The objects of [Peter Lin]’s photographic desire are coins, no doubt of the collectible variety. Since the condition of a coin is essential to determining its value, numismatic photographers really need to be meticulous about the quality of their work. The idea here is to keep the incoming light parallel to the optical axis of the camera, for which purpose ring lights around the camera lens are often used. But they can result in lighting artifacts, and can be awkward to use for such smaller subjects.

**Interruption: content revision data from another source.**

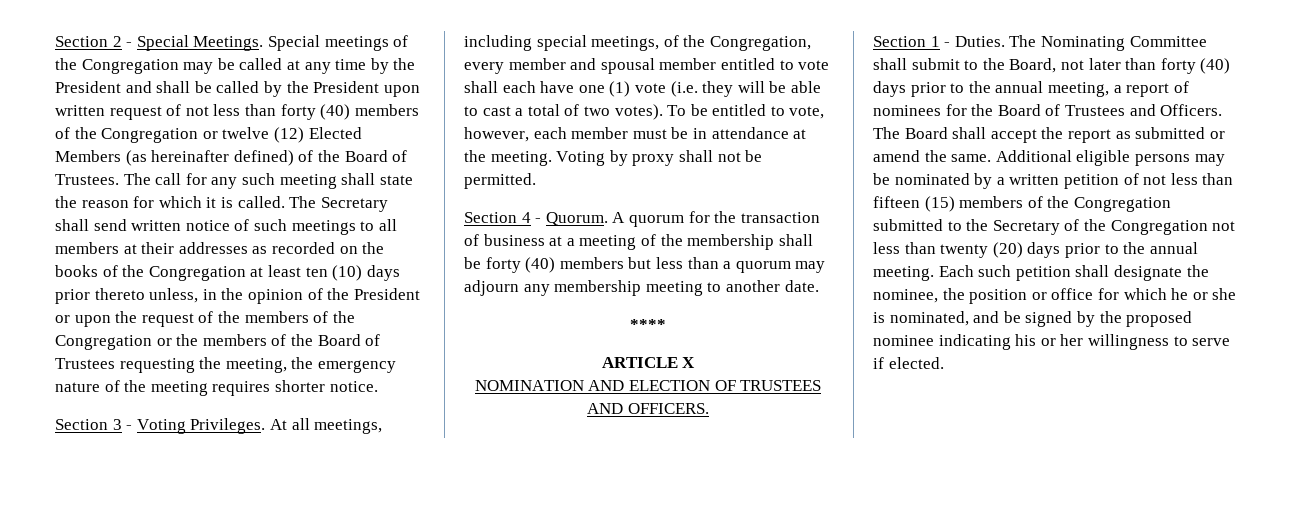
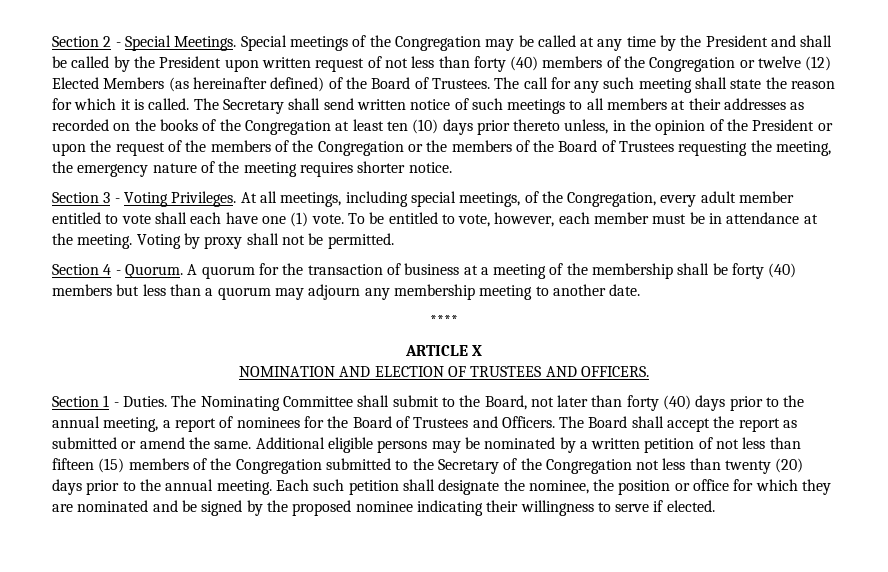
- At all meetings, including special meetings, of the Congregation, every member and spousal member entitled to vote shall each have one (1) vote (i.e. they will be able to cast a total of two votes).
+ At all meetings, including special meetings, of the Congregation, every adult member entitled to vote shall each have one (1) vote.
- Each such petition shall designate the nominee, the position or office for which he or she is nominated, and be signed by the proposed nominee indicating his or her willingness to serve if elected.
+ Each such petition shall designate the nominee, the position or office for which they are nominated and be signed by the proposed nominee indicating their willingness to serve if elected.

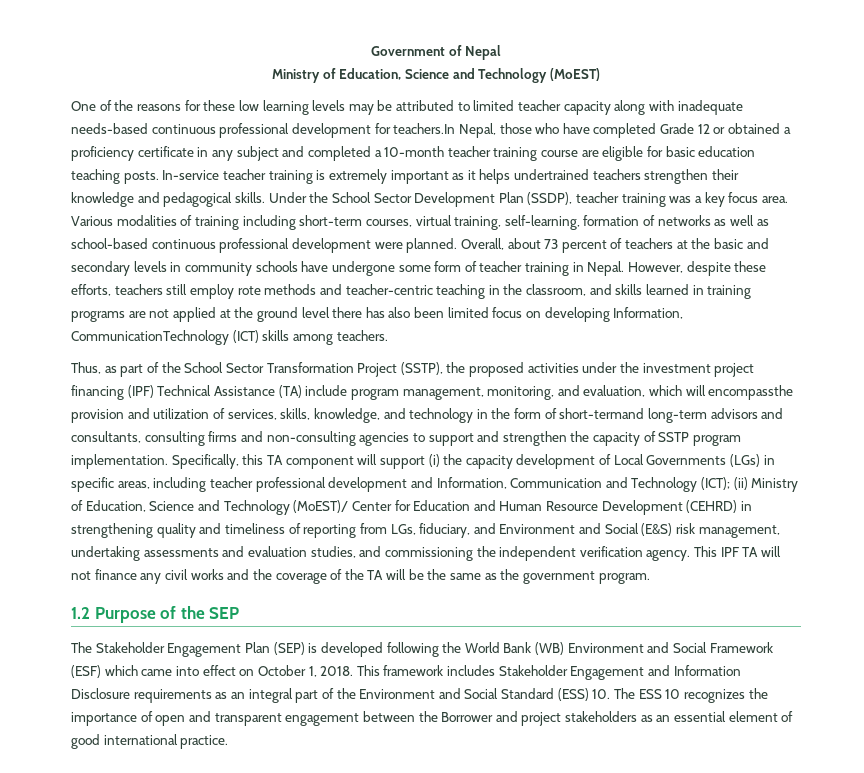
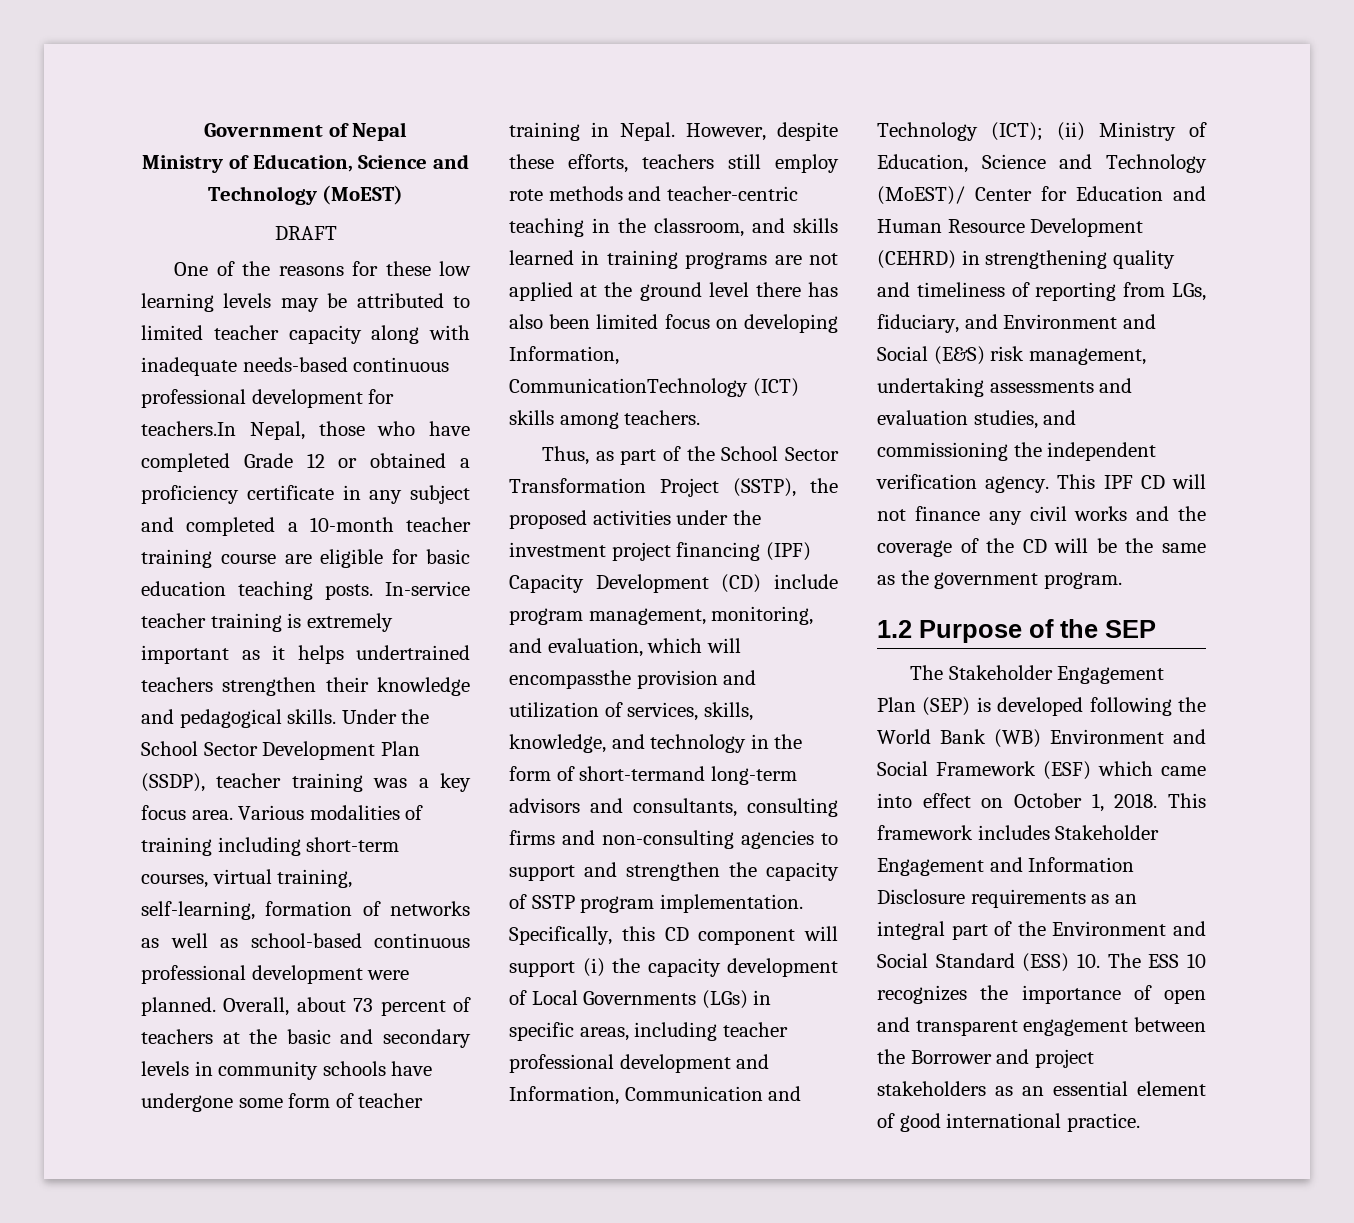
+ DRAFT
- Thus, as part of the School Sector Transformation Project (SSTP), the proposed activities under the investment project financing (IPF) Technical Assistance (TA) include program management, monitoring, and evaluation, which will encompassthe provision and utilization of services, skills, knowledge, and technology in the form of short-termand long-term advisors and consultants, consulting firms and non-consulting agencies to support and strengthen the capacity of SSTP program implementation.
+ Thus, as part of the School Sector Transformation Project (SSTP), the proposed activities under the investment project financing (IPF) Capacity Development (CD) include program management, monitoring, and evaluation, which will encompassthe provision and utilization of services, skills, knowledge, and technology in the form of short-termand long-term advisors and consultants, consulting firms and non-consulting agencies to support and strengthen the capacity of SSTP program implementation.
- Specifically, this TA component will support (i) the capacity development of Local Governments (LGs) in specific areas, including teacher professional development and Information, Communication and Technology (ICT);
+ Specifically, this CD component will support (i) the capacity development of Local Governments (LGs) in specific areas, including teacher professional development and Information, Communication and Technology (ICT);
- This IPF TA will not finance any civil works and the coverage of the TA will be the same as the government program.
+ This IPF CD will not finance any civil works and the coverage of the CD will be the same as the government program.

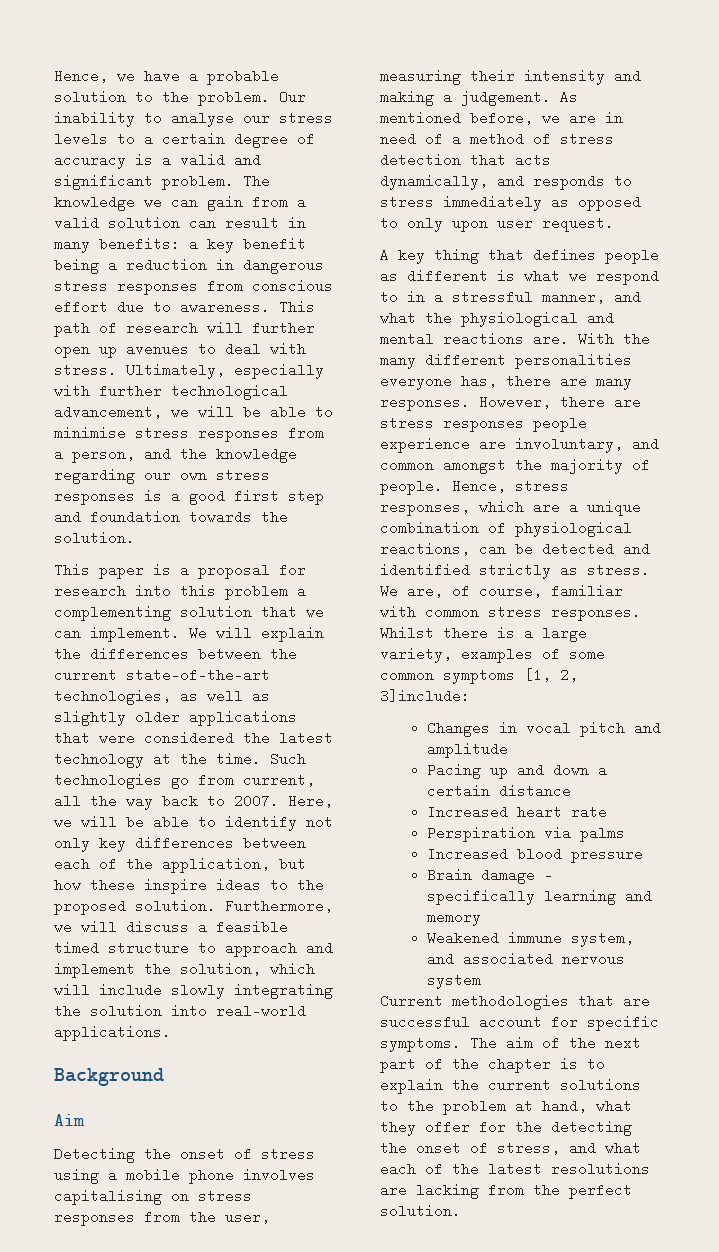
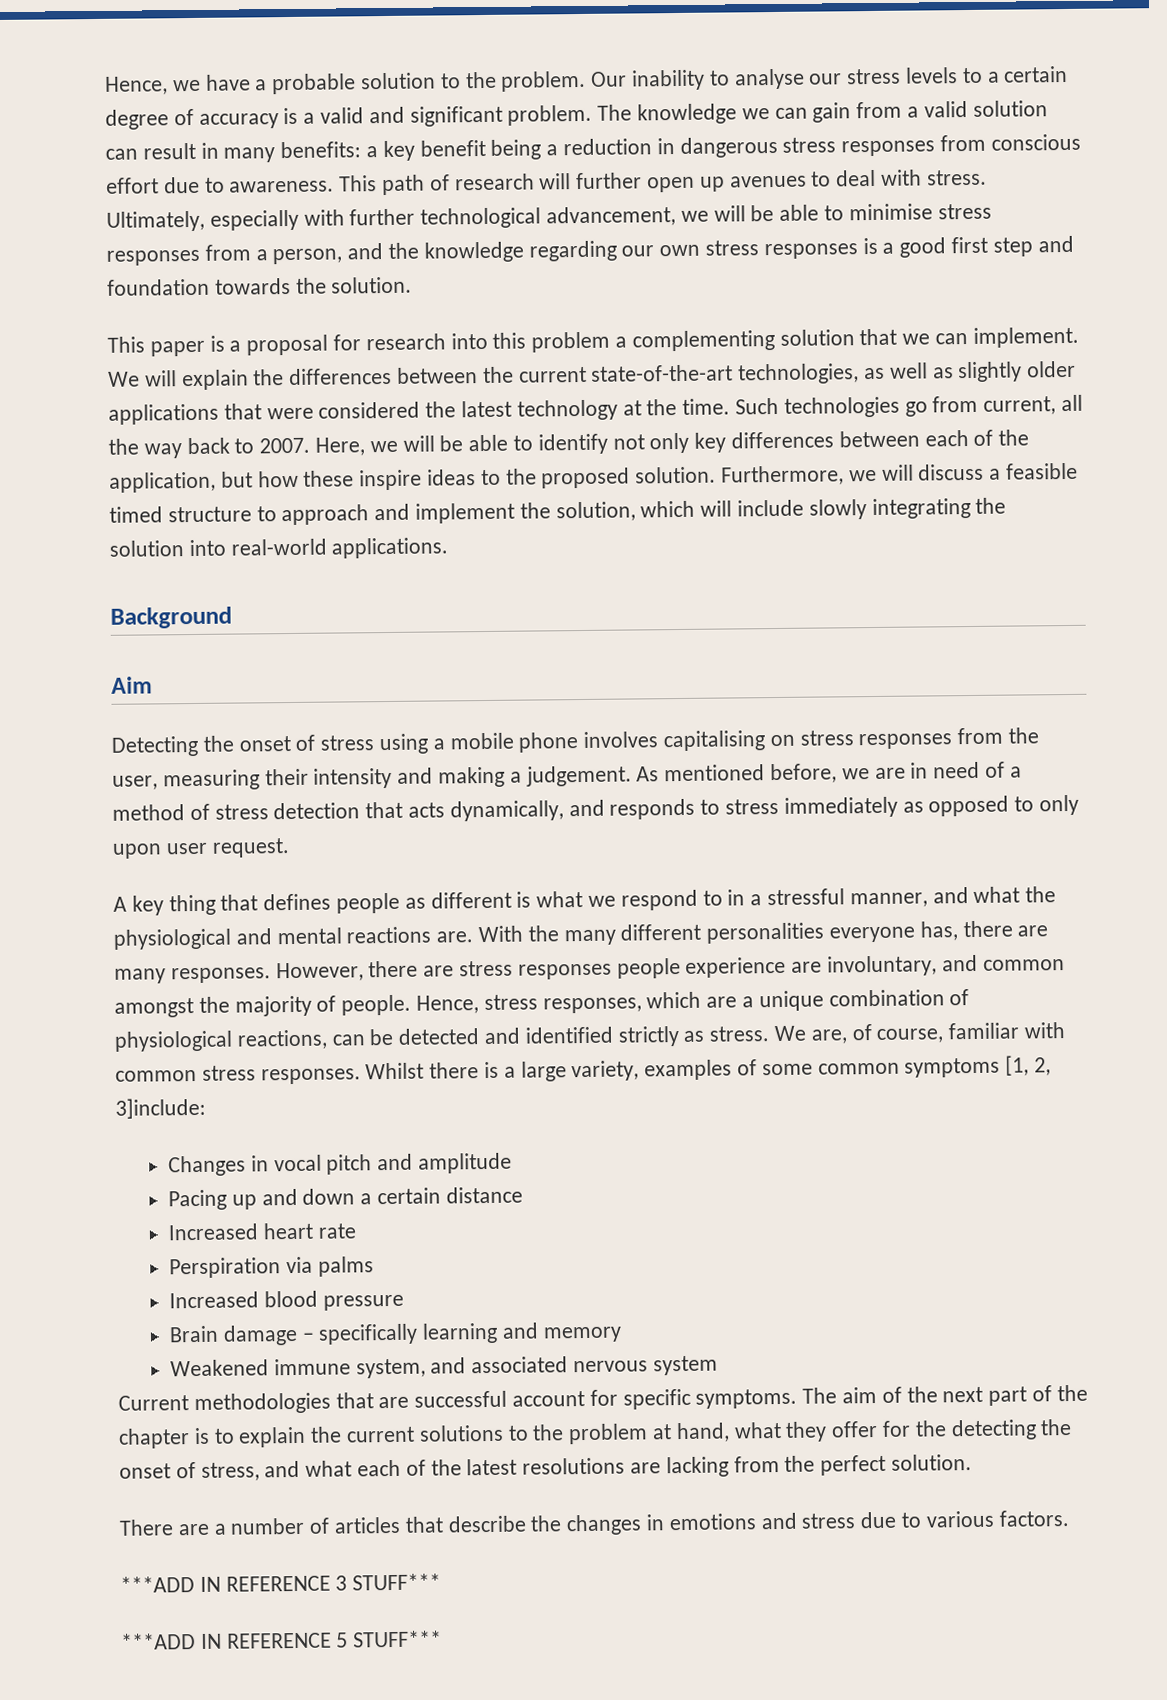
+ There are a number of articles that describe the changes in emotions and stress due to various factors.
+ ***ADD IN REFERENCE 3 STUFF***
+ ***ADD IN REFERENCE 5 STUFF***

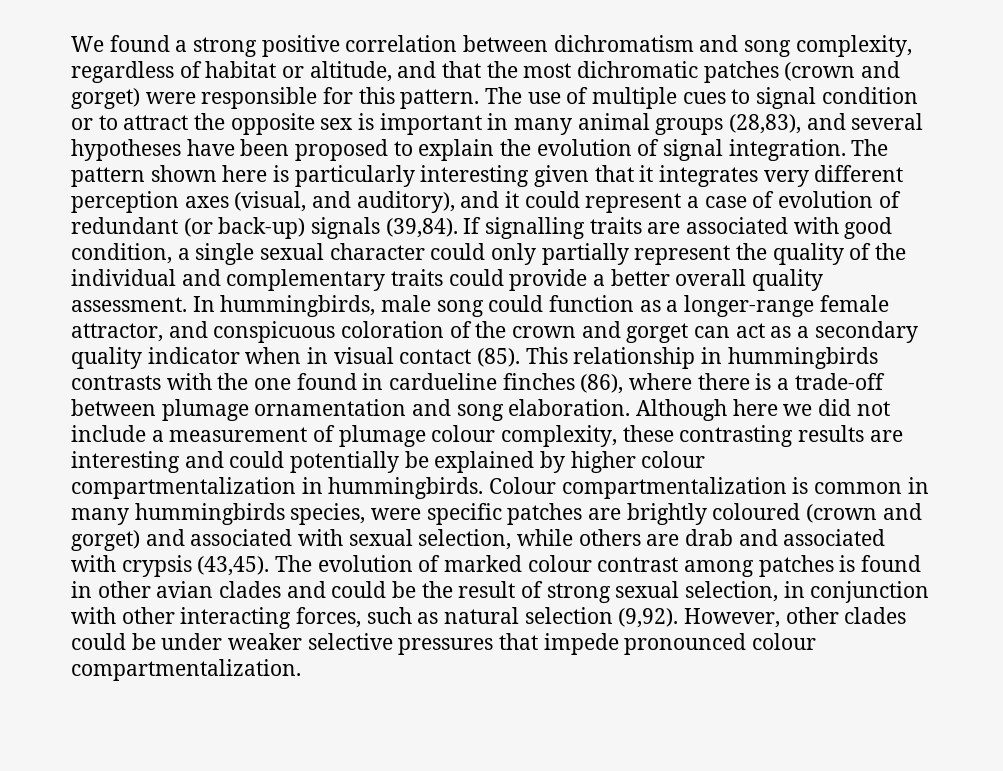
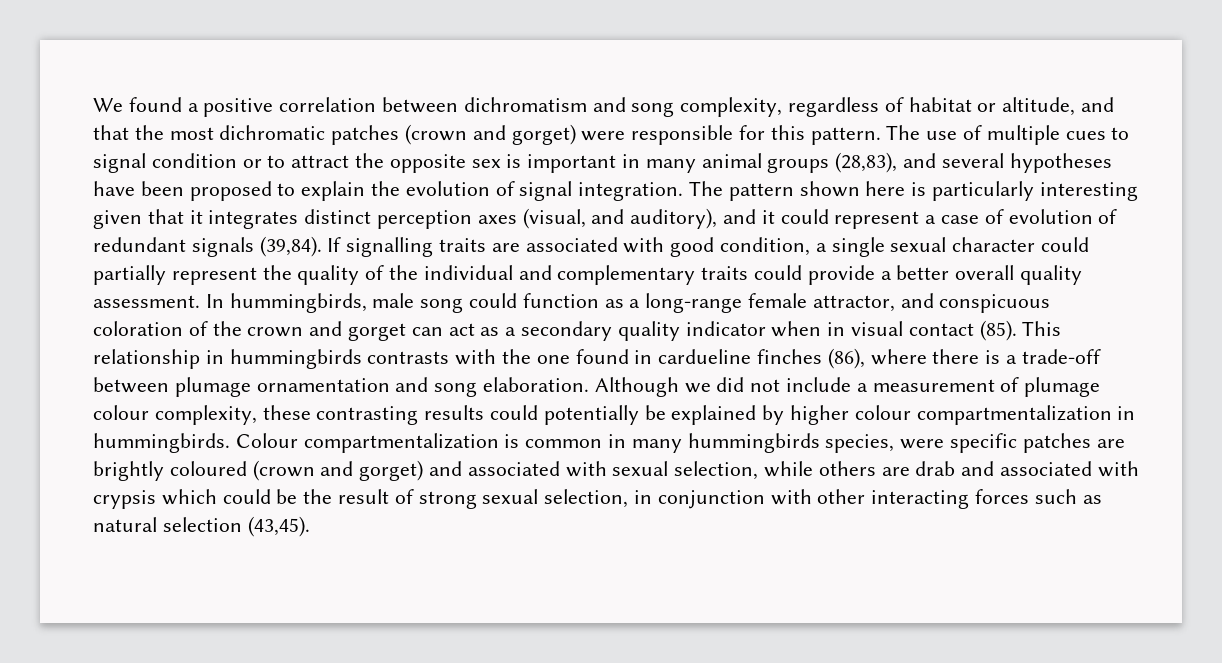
- We found a strong positive correlation between dichromatism and song complexity, regardless of habitat or altitude, and that the most dichromatic patches (crown and gorget) were responsible for this pattern.
+ We found a positive correlation between dichromatism and song complexity, regardless of habitat or altitude, and that the most dichromatic patches (crown and gorget) were responsible for this pattern.
- The pattern shown here is particularly interesting given that it integrates very different perception axes (visual, and auditory), and it could represent a case of evolution of redundant (or back-up) signals (39,84).
+ The pattern shown here is particularly interesting given that it integrates distinct perception axes (visual, and auditory), and it could represent a case of evolution of redundant signals (39,84).
- If signalling traits are associated with good condition, a single sexual character could only partially represent the quality of the individual and complementary traits could provide a better overall quality assessment.
+ If signalling traits are associated with good condition, a single sexual character could partially represent the quality of the individual and complementary traits could provide a better overall quality assessment.
- In hummingbirds, male song could function as a longer-range female attractor, and conspicuous coloration of the crown and gorget can act as a secondary quality indicator when in visual contact (85).
+ In hummingbirds, male song could function as a long-range female attractor, and conspicuous coloration of the crown and gorget can act as a secondary quality indicator when in visual contact (85).
- Although here we did not include a measurement of plumage colour complexity, these contrasting results are interesting and could potentially be explained by higher colour compartmentalization in hummingbirds.
+ Although we did not include a measurement of plumage colour complexity, these contrasting results could potentially be explained by higher colour compartmentalization in hummingbirds.
- Colour compartmentalization is common in many hummingbirds species, were specific patches are brightly coloured (crown and gorget) and associated with sexual selection, while others are drab and associated with crypsis (43,45). The evolution of marked colour contrast among patches is found in other avian clades and could be the result of strong sexual selection, in conjunction with other interacting forces, such as natural selection (9,92). However, other clades could be under weaker selective pressures that impede pronounced colour compartmentalization.
+ Colour compartmentalization is common in many hummingbirds species, were specific patches are brightly coloured (crown and gorget) and associated with sexual selection, while others are drab and associated with crypsis which could be the result of strong sexual selection, in conjunction with other interacting forces such as natural selection (43,45).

So for this setup, [Peter] essentially built a beam-splitter. The body is a printed block that’s painted matte black to keep reflections down; a little self-adhesive flocking paper helps with that too. The round aperture on the top is for the camera lens, with the square window on the side admitting light. The secret is a slot oriented at 45 degrees to both of those openings, into which the glass element from a cheap UV filter is inserted. The filter acts like a beam splitter which reflects light down onto the coin on the bottom of the block and lets it pass up into the camera lens directly above the coin, parallel to the optical axis. Genius!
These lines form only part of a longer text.